BEGIN SOURCE MATERIAL

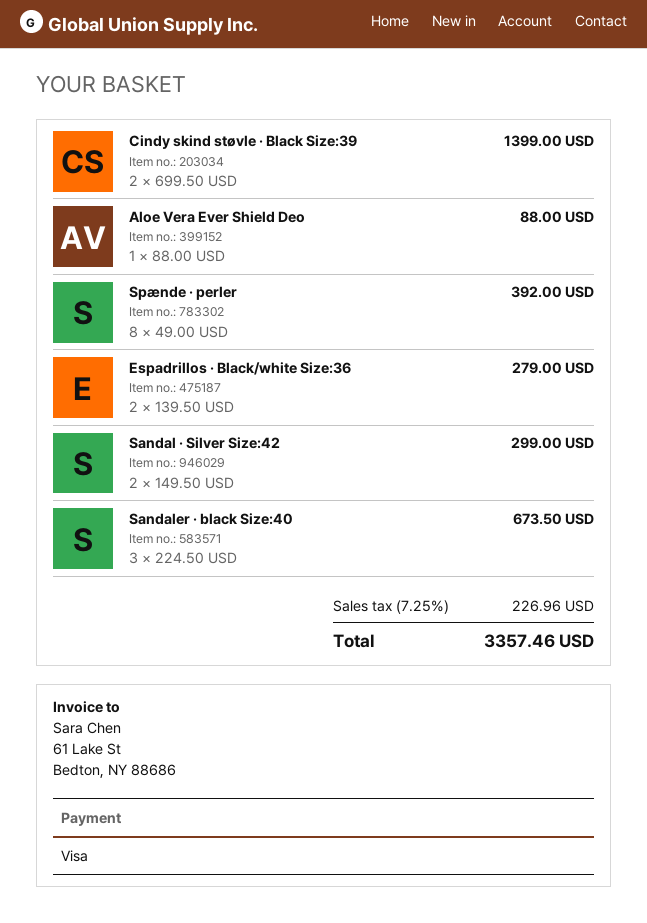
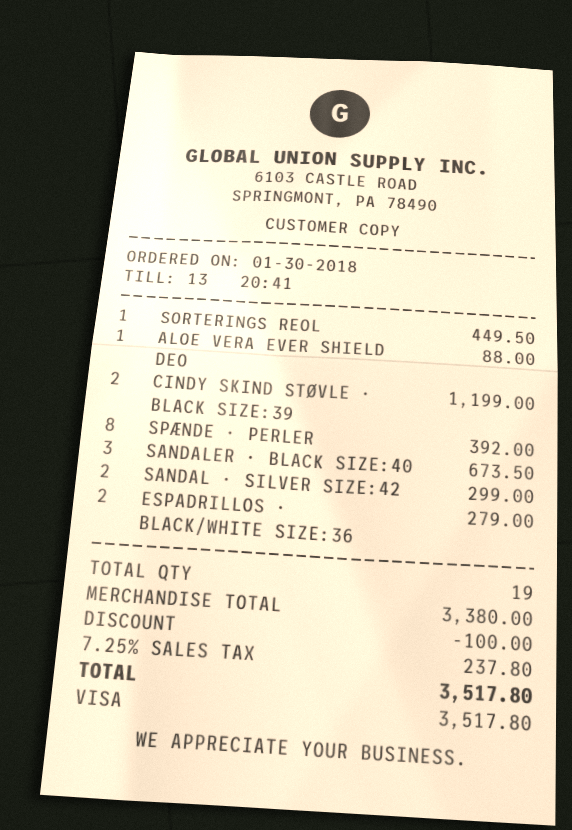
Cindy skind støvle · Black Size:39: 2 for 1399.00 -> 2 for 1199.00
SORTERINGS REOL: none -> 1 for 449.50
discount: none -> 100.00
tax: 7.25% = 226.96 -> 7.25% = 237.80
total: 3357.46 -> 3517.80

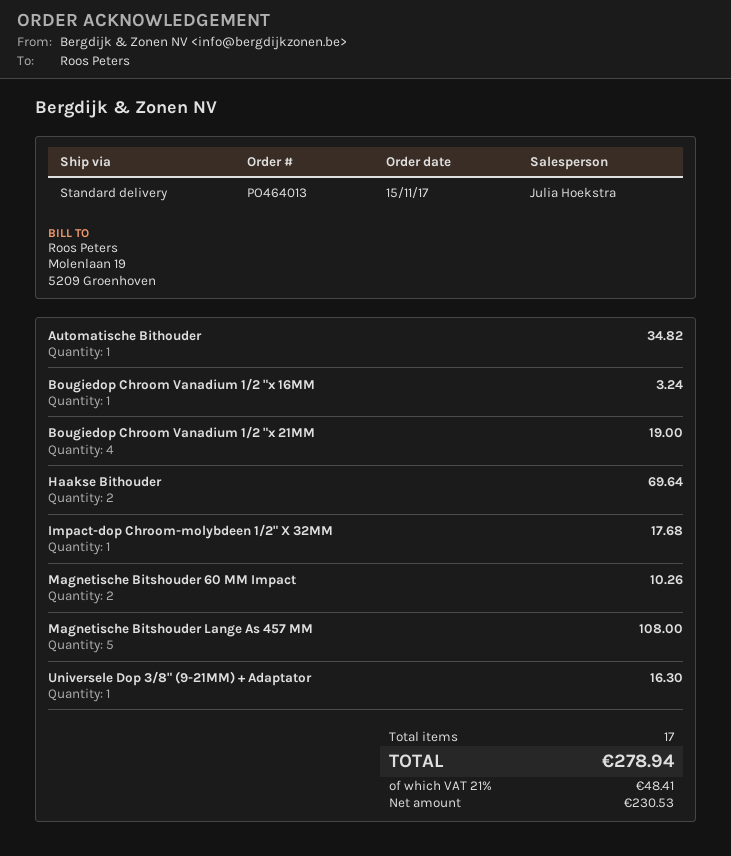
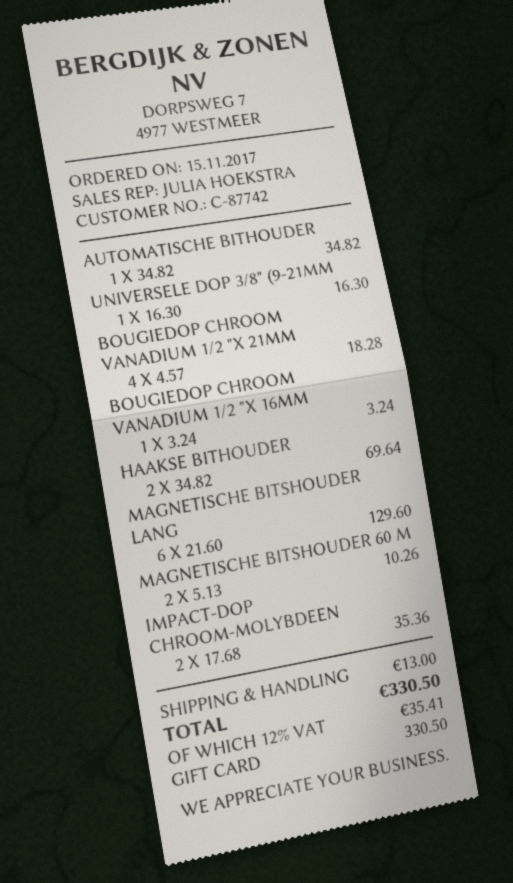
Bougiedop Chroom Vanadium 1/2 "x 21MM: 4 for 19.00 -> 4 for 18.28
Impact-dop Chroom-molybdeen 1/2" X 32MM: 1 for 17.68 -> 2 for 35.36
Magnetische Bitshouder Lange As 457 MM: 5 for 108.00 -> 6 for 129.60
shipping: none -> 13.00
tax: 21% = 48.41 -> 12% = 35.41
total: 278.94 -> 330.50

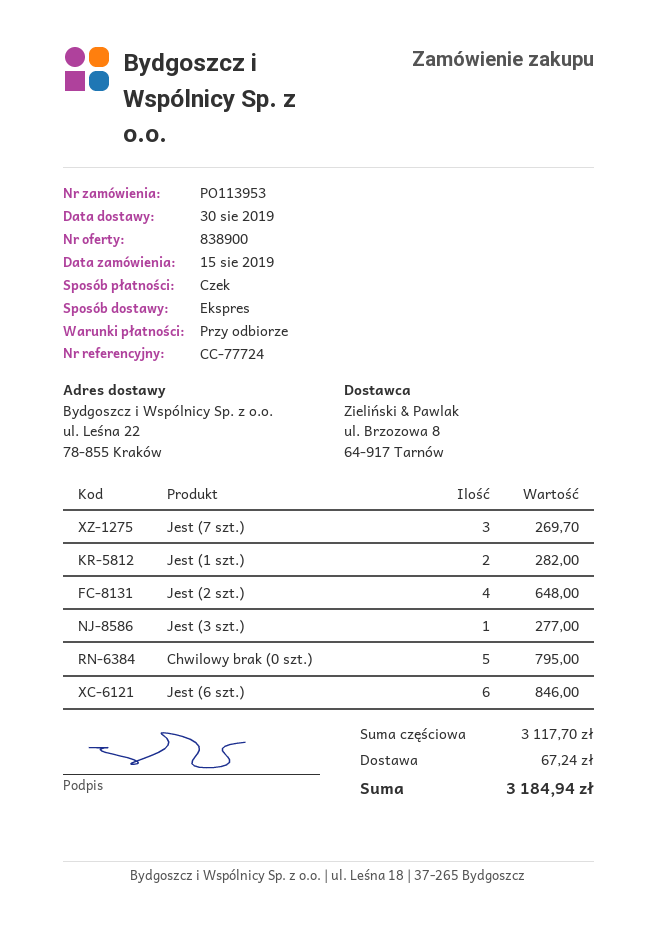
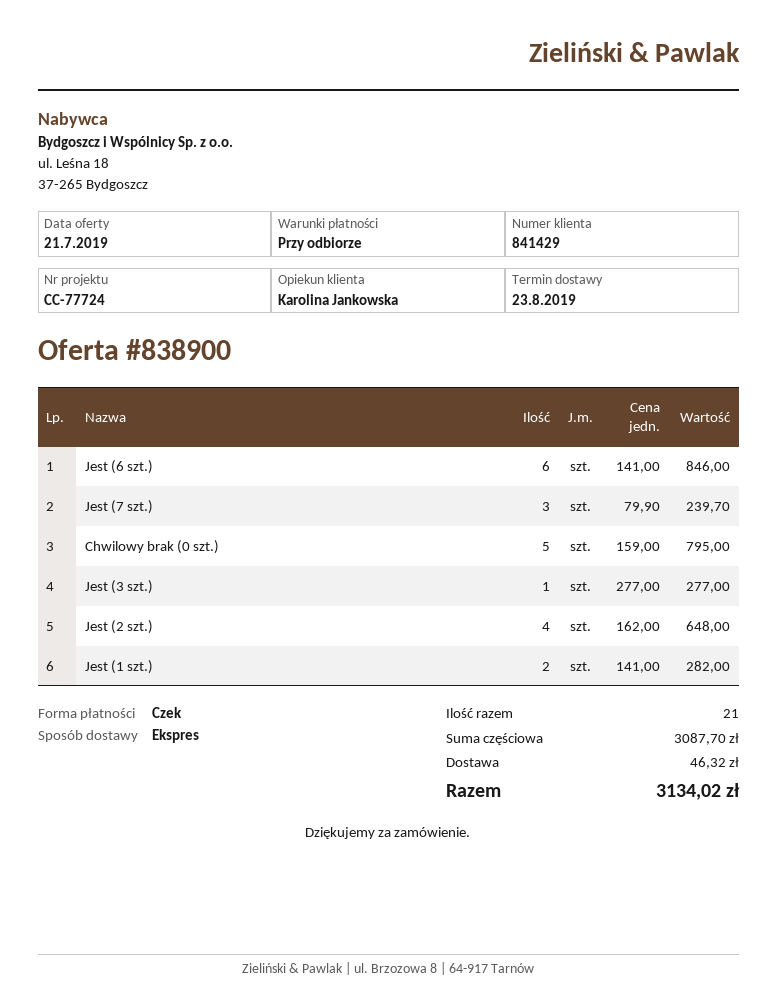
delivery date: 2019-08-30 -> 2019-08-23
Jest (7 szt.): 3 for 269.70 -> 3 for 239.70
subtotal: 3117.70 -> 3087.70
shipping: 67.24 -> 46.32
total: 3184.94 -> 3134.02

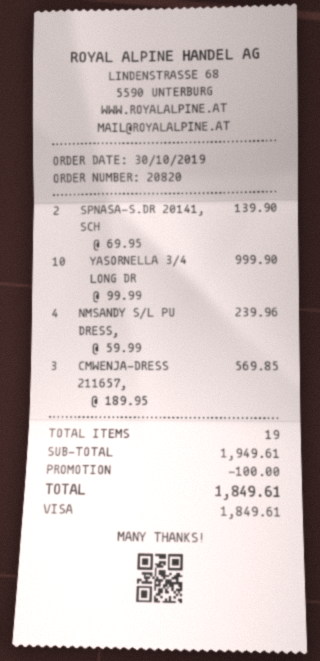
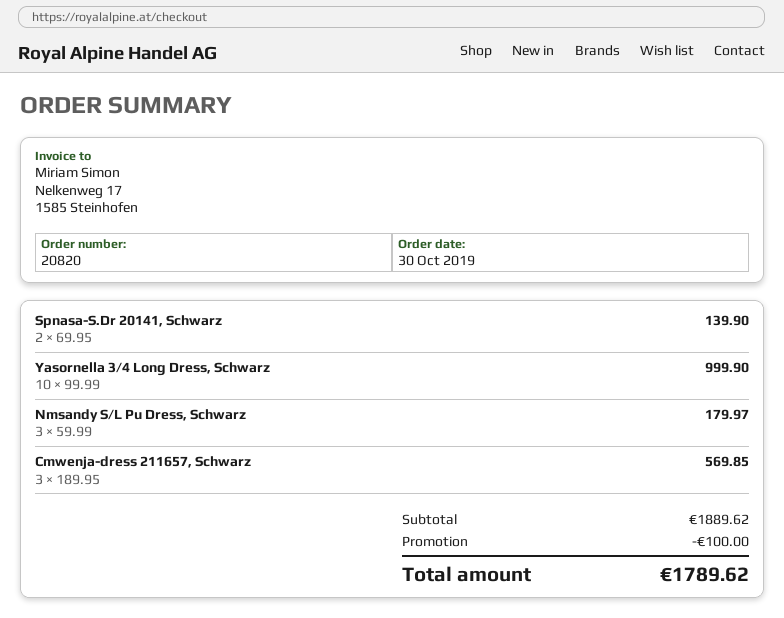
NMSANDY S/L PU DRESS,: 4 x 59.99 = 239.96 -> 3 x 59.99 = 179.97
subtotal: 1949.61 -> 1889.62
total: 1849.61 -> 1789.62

END SOURCE MATERIAL

TASK ITEM —
State how many lines in the listing above contain the word "Chroom", giving only the number.

TASK SOLUTION —
2